▸ **Your goal**:
Could you copy exactly the lines from the one containing "[215,160,236,174] 二 -> [108,116,118,127] 2" through the last line of the records below, and nothing else?

▸ **Exercise input**:
• • • • • • •

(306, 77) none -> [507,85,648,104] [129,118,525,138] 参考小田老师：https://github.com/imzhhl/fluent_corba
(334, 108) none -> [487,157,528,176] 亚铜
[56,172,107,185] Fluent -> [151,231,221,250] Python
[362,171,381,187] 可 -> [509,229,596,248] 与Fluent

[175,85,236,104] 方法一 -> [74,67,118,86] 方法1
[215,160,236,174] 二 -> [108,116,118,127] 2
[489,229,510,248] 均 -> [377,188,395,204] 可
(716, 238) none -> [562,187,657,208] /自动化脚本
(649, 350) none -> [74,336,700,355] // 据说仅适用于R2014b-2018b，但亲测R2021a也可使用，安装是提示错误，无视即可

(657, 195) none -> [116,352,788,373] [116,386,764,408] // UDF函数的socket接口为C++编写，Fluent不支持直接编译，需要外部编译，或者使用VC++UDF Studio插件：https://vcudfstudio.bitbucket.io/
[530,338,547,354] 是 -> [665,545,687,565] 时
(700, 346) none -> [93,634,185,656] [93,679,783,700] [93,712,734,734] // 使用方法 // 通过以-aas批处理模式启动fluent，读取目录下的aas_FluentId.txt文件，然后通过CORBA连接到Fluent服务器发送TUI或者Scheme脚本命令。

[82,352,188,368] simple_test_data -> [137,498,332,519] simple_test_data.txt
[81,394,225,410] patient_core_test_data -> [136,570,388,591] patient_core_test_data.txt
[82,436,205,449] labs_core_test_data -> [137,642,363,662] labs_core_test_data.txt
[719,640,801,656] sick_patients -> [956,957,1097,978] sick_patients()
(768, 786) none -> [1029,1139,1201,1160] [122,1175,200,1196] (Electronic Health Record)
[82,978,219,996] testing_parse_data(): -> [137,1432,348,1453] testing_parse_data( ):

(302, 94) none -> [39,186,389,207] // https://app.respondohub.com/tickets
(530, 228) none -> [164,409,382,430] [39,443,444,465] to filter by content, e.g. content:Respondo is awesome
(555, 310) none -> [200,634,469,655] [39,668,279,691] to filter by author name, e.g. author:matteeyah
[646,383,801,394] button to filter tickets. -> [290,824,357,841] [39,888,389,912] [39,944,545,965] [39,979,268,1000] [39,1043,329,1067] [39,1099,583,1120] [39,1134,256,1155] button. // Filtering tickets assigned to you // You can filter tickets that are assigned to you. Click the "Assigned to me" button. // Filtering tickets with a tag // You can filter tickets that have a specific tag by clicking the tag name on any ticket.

• • • • • • •

▸ **Your response**:
[215,160,236,174] 二 -> [108,116,118,127] 2
[489,229,510,248] 均 -> [377,188,395,204] 可
(716, 238) none -> [562,187,657,208] /自动化脚本
(649, 350) none -> [74,336,700,355] // 据说仅适用于R2014b-2018b，但亲测R2021a也可使用，安装是提示错误，无视即可

(657, 195) none -> [116,352,788,373] [116,386,764,408] // UDF函数的socket接口为C++编写，Fluent不支持直接编译，需要外部编译，或者使用VC++UDF Studio插件：https://vcudfstudio.bitbucket.io/
[530,338,547,354] 是 -> [665,545,687,565] 时
(700, 346) none -> [93,634,185,656] [93,679,783,700] [93,712,734,734] // 使用方法 // 通过以-aas批处理模式启动fluent，读取目录下的aas_FluentId.txt文件，然后通过CORBA连接到Fluent服务器发送TUI或者Scheme脚本命令。

[82,352,188,368] simple_test_data -> [137,498,332,519] simple_test_data.txt
[81,394,225,410] patient_core_test_data -> [136,570,388,591] patient_core_test_data.txt
[82,436,205,449] labs_core_test_data -> [137,642,363,662] labs_core_test_data.txt
[719,640,801,656] sick_patients -> [956,957,1097,978] sick_patients()
(768, 786) none -> [1029,1139,1201,1160] [122,1175,200,1196] (Electronic Health Record)
[82,978,219,996] testing_parse_data(): -> [137,1432,348,1453] testing_parse_data( ):

(302, 94) none -> [39,186,389,207] // https://app.respondohub.com/tickets
(530, 228) none -> [164,409,382,430] [39,443,444,465] to filter by content, e.g. content:Respondo is awesome
(555, 310) none -> [200,634,469,655] [39,668,279,691] to filter by author name, e.g. author:matteeyah
[646,383,801,394] button to filter tickets. -> [290,824,357,841] [39,888,389,912] [39,944,545,965] [39,979,268,1000] [39,1043,329,1067] [39,1099,583,1120] [39,1134,256,1155] button. // Filtering tickets assigned to you // You can filter tickets that are assigned to you. Click the "Assigned to me" button. // Filtering tickets with a tag // You can filter tickets that have a specific tag by clicking the tag name on any ticket.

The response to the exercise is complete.